Washington, D.C. – En una declaración que ha generado controversia y escepticismo a nivel internacional, el expresidente de Estados Unidos, Donald Trump, afirmó que las fuerzas estadounidenses emplearon un arma de tecnología avanzada, denominada informalmente ‘descombobulador’, durante la operación encubierta destinada a la captura del presidente venezolano Nicolás Maduro. La operación, que según fuentes no oficiales tuvo lugar a principios de este año, aparentemente fracasó en su objetivo principal.
En una entrevista exclusiva, Trump detalló, aunque de manera vaga, el supuesto funcionamiento del ‘descombobulador’, sugiriendo que su propósito era neutralizar la capacidad de respuesta militar de las fuerzas leales a Maduro. «Tenían cohetes rusos y chinos y no consiguieron lanzar ni uno solo. Llegamos nosotros, apretaron los botones y nada funcionó», comentó Trump, insinuando que el arma habría inhabilitado los sistemas de defensa venezolanos.
Ni el Departamento de Defensa de Estados Unidos ni la Casa Blanca han emitido comentarios oficiales sobre las declaraciones de Trump. Sin embargo, fuentes anónimas dentro del Pentágono han expresado sorpresa y desconcierto ante la afirmación, sugiriendo que podría tratarse de una exageración o una interpretación errónea de información clasificada.
La supuesta utilización de un arma de este tipo plantea serias interrogantes sobre el alcance de la intervención estadounidense en Venezuela y las implicaciones para la estabilidad regional.

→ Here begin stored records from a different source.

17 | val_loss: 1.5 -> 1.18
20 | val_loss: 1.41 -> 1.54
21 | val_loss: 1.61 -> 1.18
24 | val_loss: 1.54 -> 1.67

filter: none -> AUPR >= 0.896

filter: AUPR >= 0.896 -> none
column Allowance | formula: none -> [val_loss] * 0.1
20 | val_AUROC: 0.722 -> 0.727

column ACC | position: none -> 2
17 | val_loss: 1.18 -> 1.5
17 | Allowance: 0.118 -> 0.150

Expertos en derecho internacional han advertido que el uso de armas no convencionales, incluso si su objetivo es la neutralización de sistemas de defensa, podría violar tratados internacionales y exacerbar las tensiones geopolíticas.

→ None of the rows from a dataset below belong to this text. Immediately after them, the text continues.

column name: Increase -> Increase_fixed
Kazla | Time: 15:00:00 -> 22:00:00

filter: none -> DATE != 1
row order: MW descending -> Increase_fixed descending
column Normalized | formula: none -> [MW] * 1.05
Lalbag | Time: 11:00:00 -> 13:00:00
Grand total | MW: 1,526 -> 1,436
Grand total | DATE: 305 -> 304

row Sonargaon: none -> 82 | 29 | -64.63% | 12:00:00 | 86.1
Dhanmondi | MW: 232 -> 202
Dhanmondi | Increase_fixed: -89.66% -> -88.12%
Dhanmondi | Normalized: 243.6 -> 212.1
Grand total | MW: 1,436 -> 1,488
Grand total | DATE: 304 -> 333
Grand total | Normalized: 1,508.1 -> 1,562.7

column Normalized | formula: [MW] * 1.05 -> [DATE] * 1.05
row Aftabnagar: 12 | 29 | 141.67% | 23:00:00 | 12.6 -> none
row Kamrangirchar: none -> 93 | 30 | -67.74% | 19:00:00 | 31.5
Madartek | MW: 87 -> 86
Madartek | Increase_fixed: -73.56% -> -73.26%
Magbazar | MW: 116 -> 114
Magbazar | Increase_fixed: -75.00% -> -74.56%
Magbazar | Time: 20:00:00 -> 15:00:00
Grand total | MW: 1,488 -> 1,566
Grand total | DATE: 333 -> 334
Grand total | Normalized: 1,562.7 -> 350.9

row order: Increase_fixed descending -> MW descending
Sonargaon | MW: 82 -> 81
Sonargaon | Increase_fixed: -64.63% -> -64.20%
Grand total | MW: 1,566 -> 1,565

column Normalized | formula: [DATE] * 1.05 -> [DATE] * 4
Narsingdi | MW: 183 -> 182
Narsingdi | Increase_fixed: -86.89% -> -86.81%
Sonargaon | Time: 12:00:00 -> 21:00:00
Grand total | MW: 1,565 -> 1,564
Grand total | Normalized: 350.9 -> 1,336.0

La reacción en Venezuela no se ha hecho esperar. El gobierno de Maduro ha condenado enérgicamente las declaraciones de Trump, calificándolas de «acto de agresión flagrante» y exigiendo una investigación internacional sobre el presunto uso del ‘descombobulador’. El canciller venezolano, Jorge Arreaza, declaró en una conferencia de prensa que «estas revelaciones confirman la naturaleza imperialista y desestabilizadora de la política exterior estadounidense hacia Venezuela».
La credibilidad de las afirmaciones de Trump está siendo ampliamente cuestionada. Analistas políticos señalan que el expresidente tiene un historial de declaraciones controvertidas y exageraciones, especialmente en lo que respecta a asuntos de seguridad nacional. No obstante, la falta de una negación categórica por parte de las autoridades estadounidenses ha alimentado la especulación y la incertidumbre.
El incidente se produce en un momento de crecientes tensiones entre Estados Unidos y Venezuela, marcadas por sanciones económicas, acusaciones de injerencia y el reconocimiento de Washington al líder opositor Juan Guaidó como presidente interino. La supuesta utilización del ‘descombobulador’ podría complicar aún más las relaciones bilaterales y obstaculizar cualquier intento de diálogo o negociación.
La comunidad internacional observa con atención el desarrollo de los acontecimientos, instando a la transparencia y a la moderación. La Organización de las Naciones Unidas (ONU) ha emitido un comunicado llamando a todas las partes a evitar acciones que puedan agravar la crisis venezolana y a respetar el derecho internacional.